The fall pulp con season is getting into full swing. Adventure House’s PULP AND COLLECTIBLES CONVENTION gets the ball rolling on Sunday, September 9. It will be followed by other fine conventions. But what about the main event?

PulpFest 2019 will take place from Thursday, August 15, through Sunday, August 18.  We’ll be returning to the DoubleTree by Hilton Hotel Pittsburgh – Cranberry, just north of Pennyslvania’s “Steel City.” PulpFest will be joined by FarmerCon. Hopefully, they’re not too hung over from this year’s Philip José Farmer centennial.

Start making your plans for the 48th convening of PulpFest and its celebration of mystery, adventure, science fiction, and more. Join us for “Children of the Pulps and Other Stories” at “Summer’s Great Pulp Con.” Please bring your friends!
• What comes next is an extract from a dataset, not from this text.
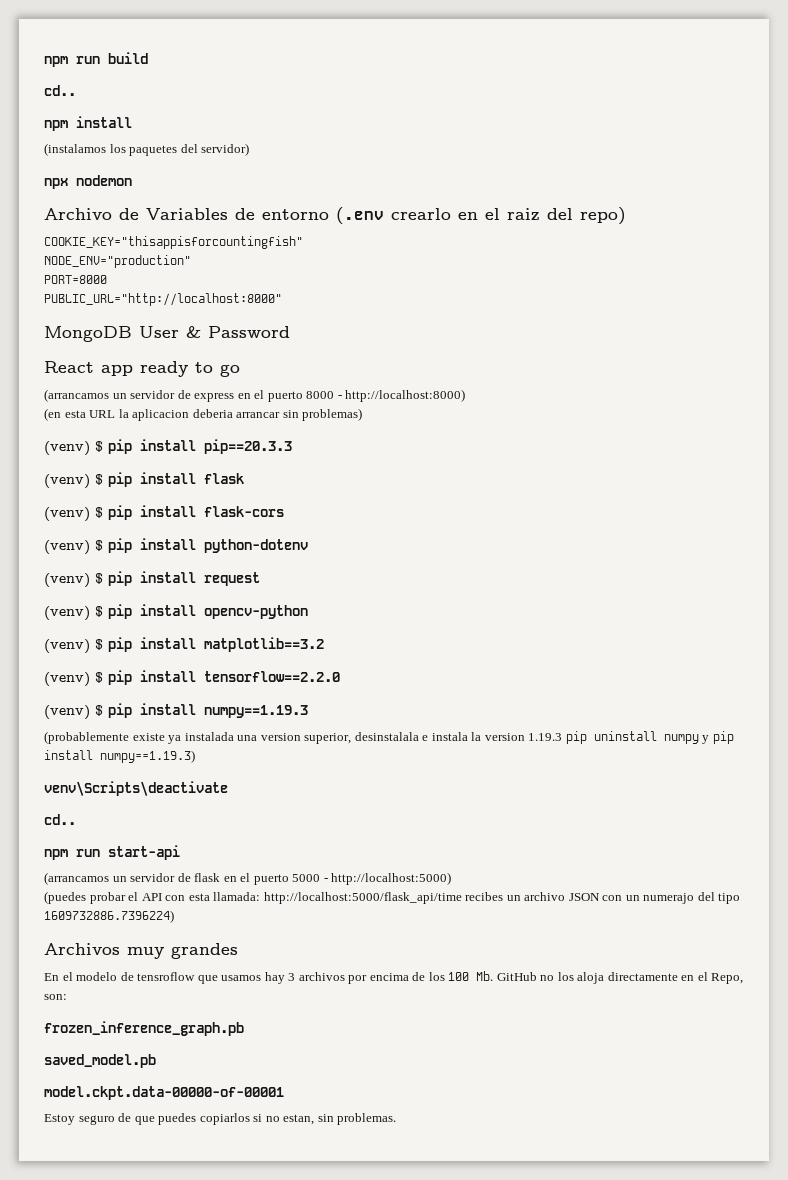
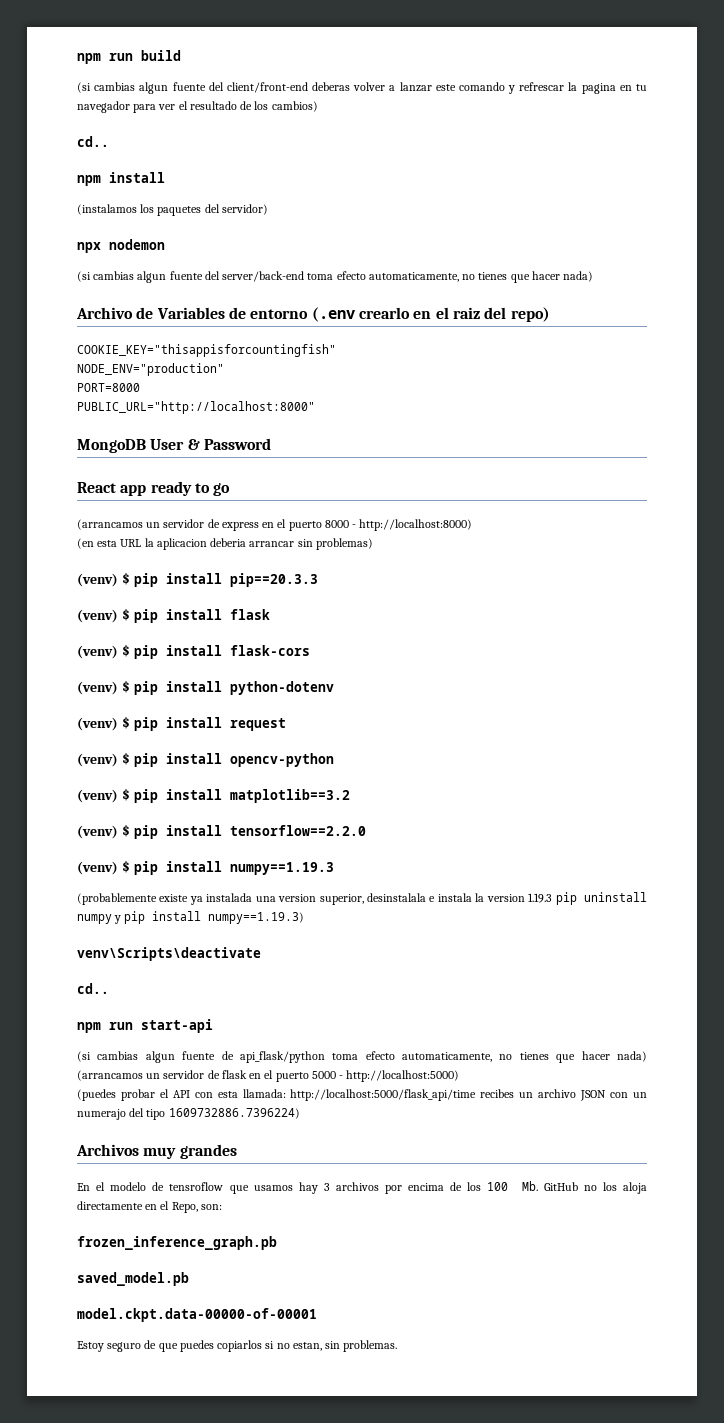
+ (si cambias algun fuente del client/front-end deberas volver a lanzar este comando y refrescar la pagina en tu navegador para ver el resultado de los cambios)
+ (si cambias algun fuente del server/back-end toma efecto automaticamente, no tienes que hacer nada)
- (arrancamos un servidor de flask en el puerto 5000 - http://localhost:5000)
+ (si cambias algun fuente de api_flask/python toma efecto automaticamente, no tienes que hacer nada) (arrancamos un servidor de flask en el puerto 5000 - http://localhost:5000)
Bookmark http://www.pulpfest.com/ to keep informed about PulpFest 2019. You’ll find us on Facebook at http://www.facebook.com/PulpFest. And for those who prefer their news short and sweet, follow our Twitter feed at https://twitter.com/pulpfest. Wherever you look for PulpFest on the web, we’ll be sure to keep you informed of our plans.

(Doc Savage has been called the first superhero. Created by Lester Dent, the character debuted in the March 1933 issue of DOC SAVAGE MAGAZINE, published by Street & Smith. Artist Walter M. Baumhofer contributed the first painted image of “The Man of Bronze.”

About five years later, Superman made his first appearance in the June 1938 issue of ACTION COMICS. Before long, the Man of Steel was joined by many other superheroes.

We hope to see you at PulpFest in 2019 as we explore the many ways pulp fiction and pulp art have influenced writers, artists, film directors, software developers, game designers, and other creators over the decades.)